Python 3.9 or higher
RAM: 32GB or higher
CPU: 8 cores or higher

Hardware Note:
This research was performed and tested on an Intel platform and a Redhat platform. Software library installation may require manual intervention on other hardware platforms, especially M1/M2/M3 Macs.

Installation & Usage

Step 1: Create virtual environment and install software libraries

Use venv or conda to create a virtual environment that includes python 3.9
E.g. python3 -m venv venv or conda create -n mti python=3.9
Activate the virtual environment
Install needed software libraries: pip install -r requirements.txt

Step 2: Run Analyses (IMPORTANT NOTE: this will take a very long time)
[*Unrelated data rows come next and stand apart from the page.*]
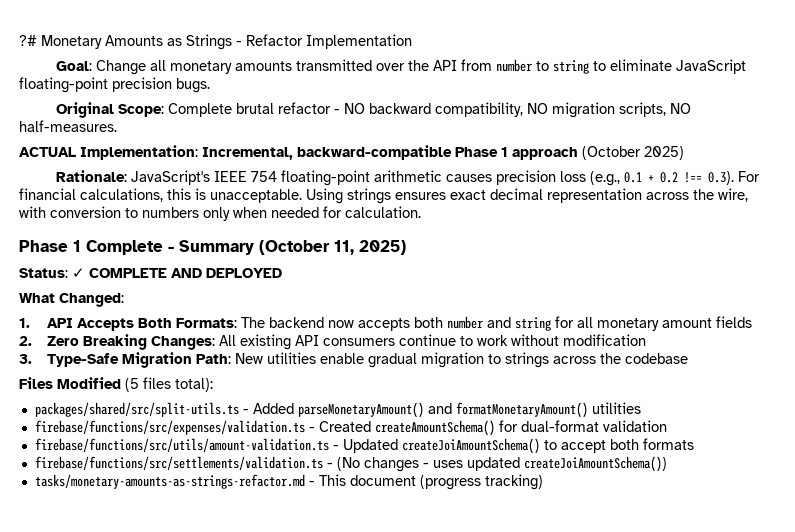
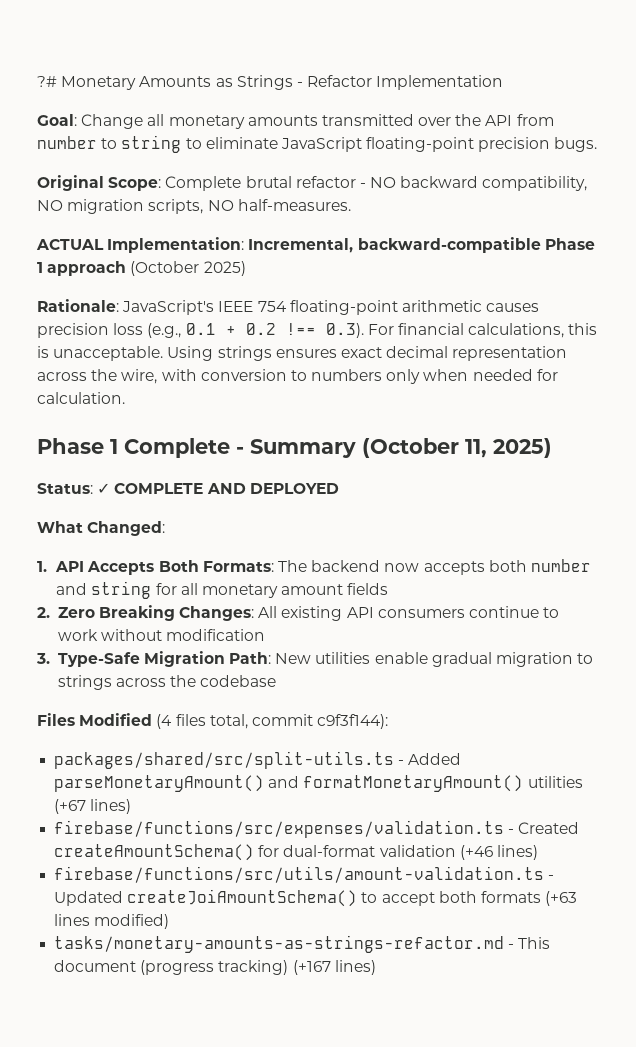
- Files Modified (5 files total):
+ Files Modified (4 files total, commit c9f3f144):
- packages/shared/src/split-utils.ts - Added parseMonetaryAmount() and formatMonetaryAmount() utilities
+ packages/shared/src/split-utils.ts - Added parseMonetaryAmount() and formatMonetaryAmount() utilities (+67 lines)
- firebase/functions/src/expenses/validation.ts - Created createAmountSchema() for dual-format validation
+ firebase/functions/src/expenses/validation.ts - Created createAmountSchema() for dual-format validation (+46 lines)
- firebase/functions/src/utils/amount-validation.ts - Updated createJoiAmountSchema() to accept both formats
- firebase/functions/src/settlements/validation.ts - (No changes - uses updated createJoiAmountSchema())
+ firebase/functions/src/utils/amount-validation.ts - Updated createJoiAmountSchema() to accept both formats (+63 lines modified)
- tasks/monetary-amounts-as-strings-refactor.md - This document (progress tracking)
+ tasks/monetary-amounts-as-strings-refactor.md - This document (progress tracking) (+167 lines)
Run this script from the root dir to execute all analyses and plot results:
./run_research.sh

This script will run all experiments and scripts in order as well as generating the figures.

IMPORTANT NOTE:
To replicate all results and findings ALL scripts have to be executed in order. We recommend executing every experiment >=30 times to achieve statistical significance. Executing every experiment >=30 times can take >2 weeks.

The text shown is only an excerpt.